Le principe du pompage optique inventé par Kastler a été appliqué au cas de l’hélium par [Colegrove et al., 63], le pompage optique ayant lieu à partir d’un niveau métastable. Notre équipe à l’ENS s’est alors attachée à développer une technique permettant de porter à basse température des échantillons d’hélium-3 polarisés à température ambiante par pompage optique. Certaines propriétés de transport ont été étudiées dans le gaz (ondes de spin [Tastevin, 87], conduction de la chaleur [Larat et al., 90]). D’autres expériences sont menées actuellement : étude du diagramme d’équilibre liquide/gaz de l’hélium-3 pur ; étude des solutions diluées d’hélium-3 dans l’hélium-4 ; extension de la gamme de température accessible par la construction d’un cryostat amagnétique, permettant ainsi de porter le liquide à une température inférieure à la température de Fermi (régime dégénéré).
Notons que l’intérêt de l’hélium-3 polarisé déborde largement du champ des basses températures. Ainsi, les magnétomètres à hélium sont utilisés pour mesurer de très faibles variations du champ magnétique terrestre ou spatial [Schearer, 85]. Ces magnétomètres fonctionnent à toutes températures, consomment peu d’énergie et sont commercialisés aux Etats-Unis par Texas Instrument. De même, en physique nucléaire l’hélium-3 polarisé à température ambiante est utilisé comme cible pour des expériences de collisions (« scattering ») destinées par exemple à mesurer la fonction d’onde des trois nucléons ou la structure électrique et magnétique du neutron [Woodward, 90]. L’hélium-3 polarisé peut également servir en physique nucléaire de filtre à état de spin du neutron pour polariser des faisceaux de neutron [Coulter et al., 90]. Pour une revue plus détaillé des applications de l’hélium-3 polarisé, se reporter à [Schearer, 85] et [Leduc, 90].
Le but de mon travail a été d’améliorer les conditions du pompage optique de l’hélium pour pouvoir obtenir les fortes polarisations nucléaires nécessaires tant pour les expériences à basses températures en cours au laboratoire que pour les diverses applications de l’hélium polarisé à température ambiante.
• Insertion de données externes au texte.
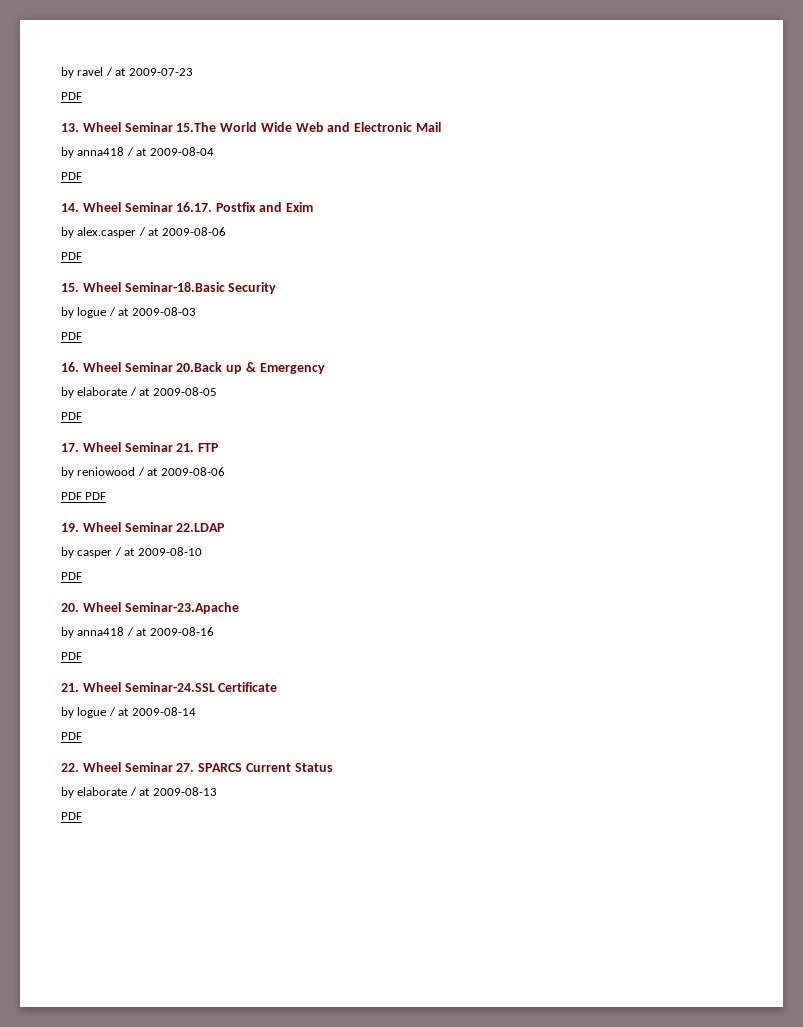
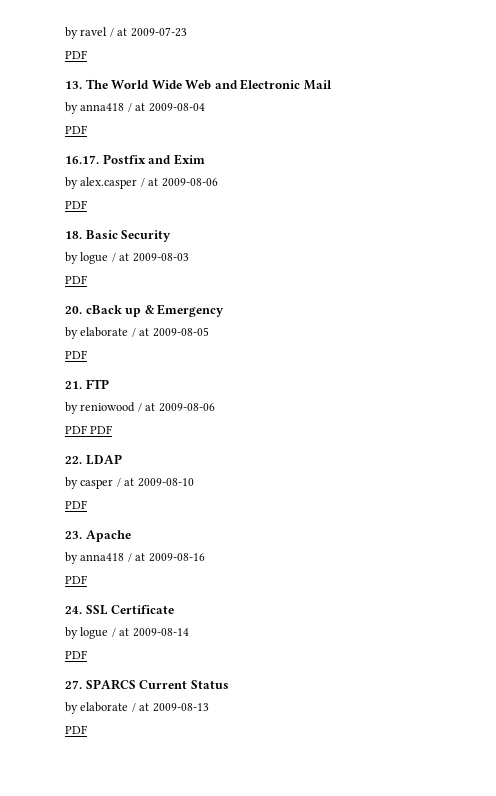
[82,122,217,132] Wheel Seminar 15.The -> [85,79,108,89] The
[61,202,173,212] 14. Wheel Seminar -> (87, 129) none
[61,282,225,292] 15. Wheel Seminar-18.Basic -> [65,230,118,239] 18. Basic
[61,362,223,372] 16. Wheel Seminar 20.Back -> [65,305,122,314] 20. cBack
[61,442,173,452] 17. Wheel Seminar -> (87, 354) none
[61,522,226,532] 19. Wheel Seminar 22.LDAP -> [65,454,122,465] 22. LDAP
[61,602,239,614] 20. Wheel Seminar-23.Apache -> [65,530,131,542] 23. Apache
[61,682,215,692] 21. Wheel Seminar-24.SSL -> [65,605,108,615] 24. SSL
[61,762,173,772] 22. Wheel Seminar -> (87, 654) none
Pour ce faire, j’ai orienté mes recherches dans deux directions :
* développement d’un laser bien adapté au pompage optique de l’hélium ; il s’agissait ainsi de construire un laser à solide à la fois pratique d’emploi, de forte puissance (plusieurs watts en continu à 1,0803BCm) et possédant des caractéristiques spectrales (longueur d’onde et structure de mode) requises par le pompage optique de l’hélium ;
* amélioration des taux de polarisation nucléaire par pompage optique ; ceci a comporté une étude des polarisations obtenues dans des mélanges hélium-3/hélium-4, avec une extension à ce cas d’un modèle existant rendant compte de la cinétique du pompage dans l’hélium-3 pur [Nacher et al, 85].